Across the whole listing, filter for the string "Science" and copy every line that has it.

[DATA FOR PROCESSING Boundary: Start]

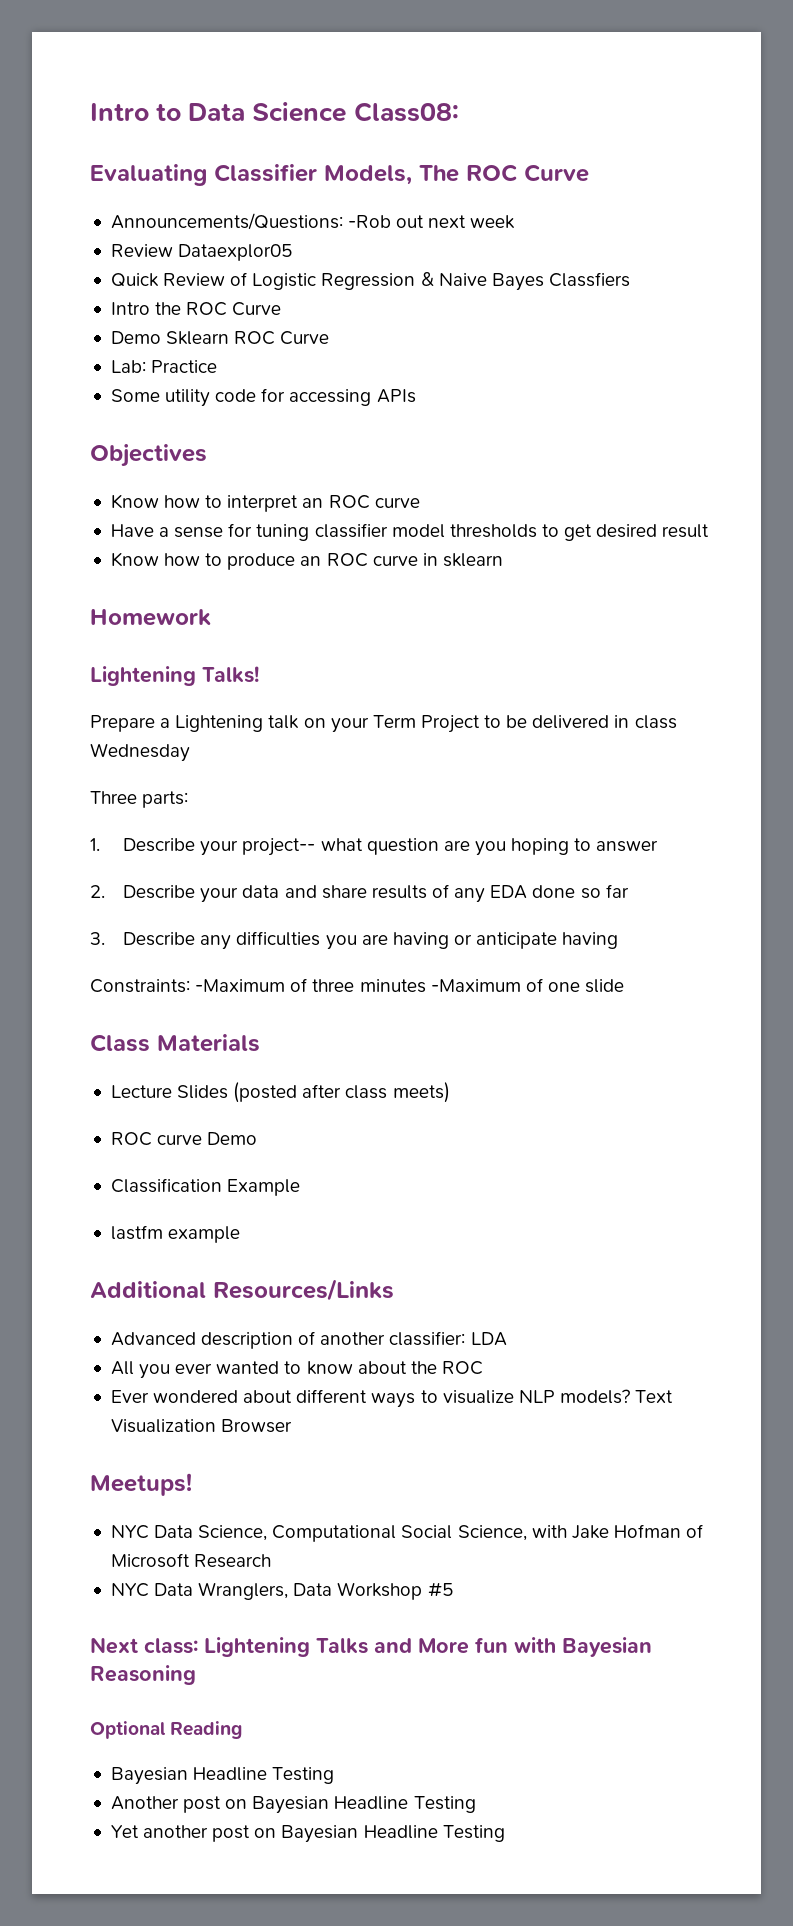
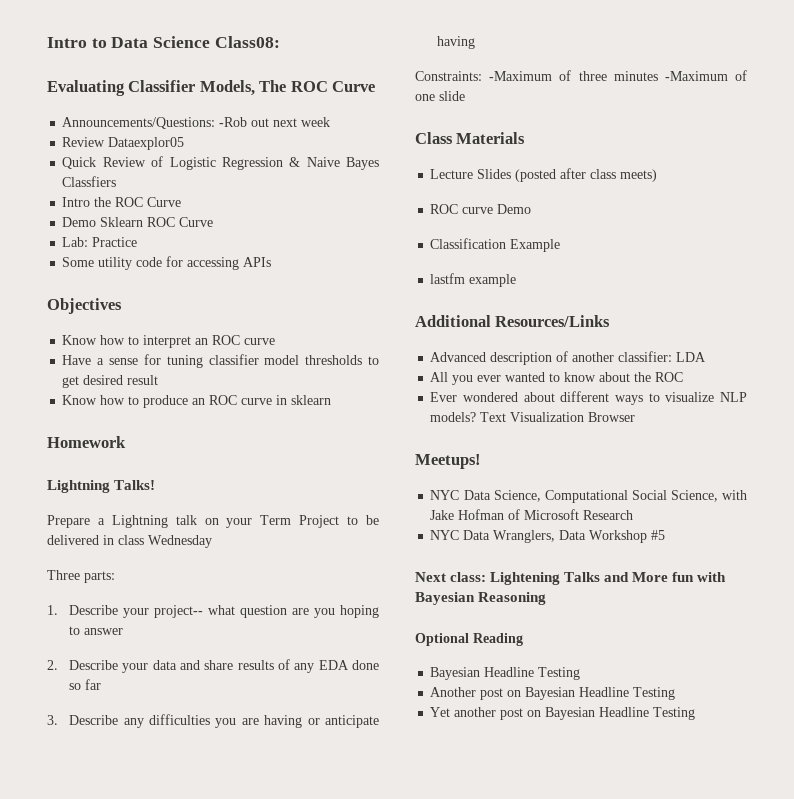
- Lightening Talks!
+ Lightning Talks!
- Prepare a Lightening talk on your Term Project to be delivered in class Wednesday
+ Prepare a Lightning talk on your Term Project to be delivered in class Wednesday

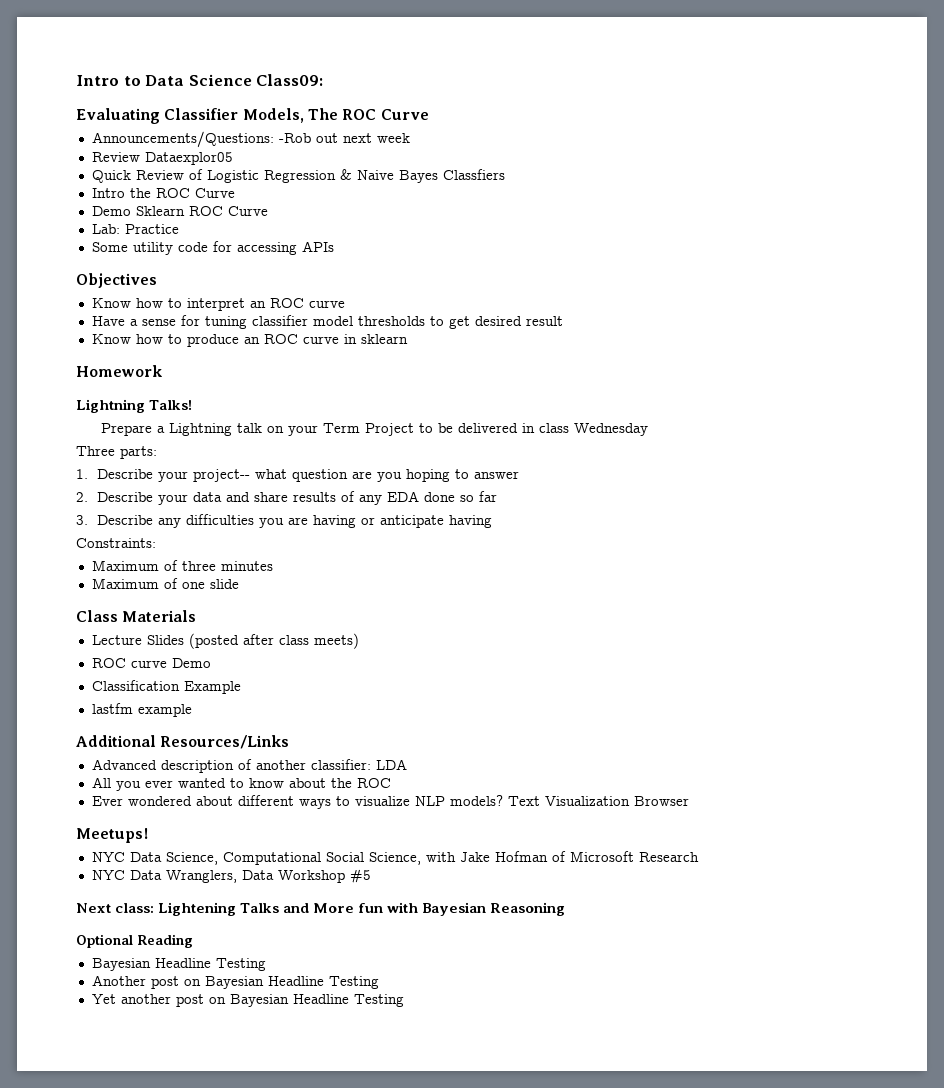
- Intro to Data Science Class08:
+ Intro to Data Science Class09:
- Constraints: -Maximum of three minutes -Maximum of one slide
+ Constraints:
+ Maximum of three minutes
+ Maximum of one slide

[DATA FOR PROCESSING Boundary: End]
[DATA FOR PROCESSING Boundary: Start]

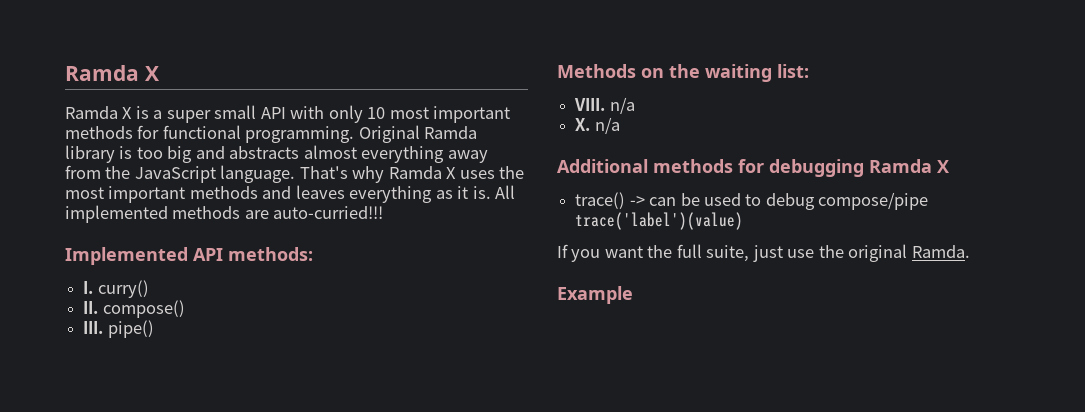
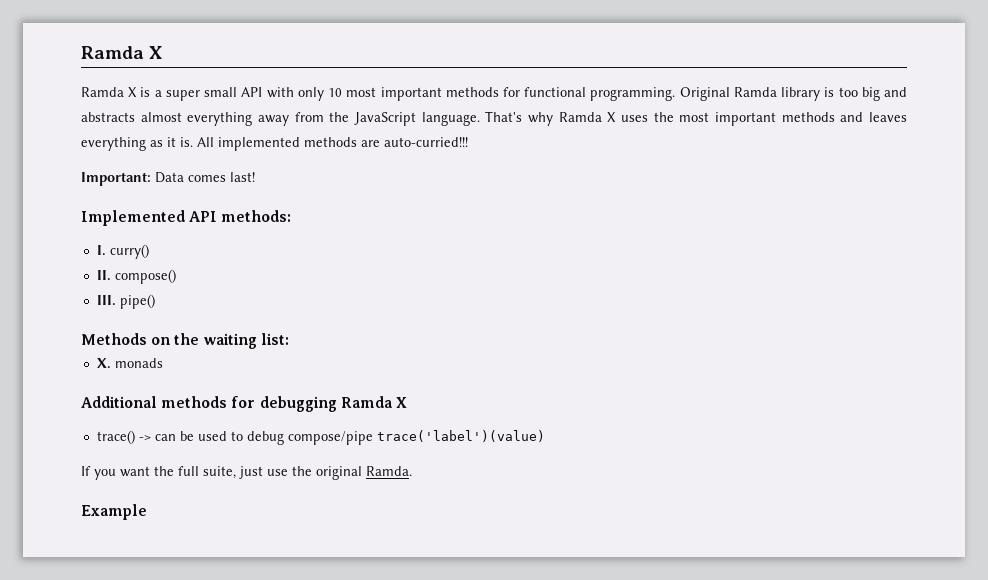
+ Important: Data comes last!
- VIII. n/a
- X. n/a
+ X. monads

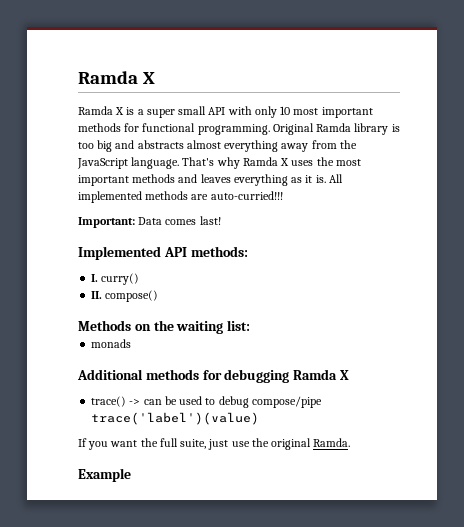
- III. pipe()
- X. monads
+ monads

[DATA FOR PROCESSING Boundary: End]

RESPONSE AREA ▸
- Intro to Data Science Class08:
+ Intro to Data Science Class09:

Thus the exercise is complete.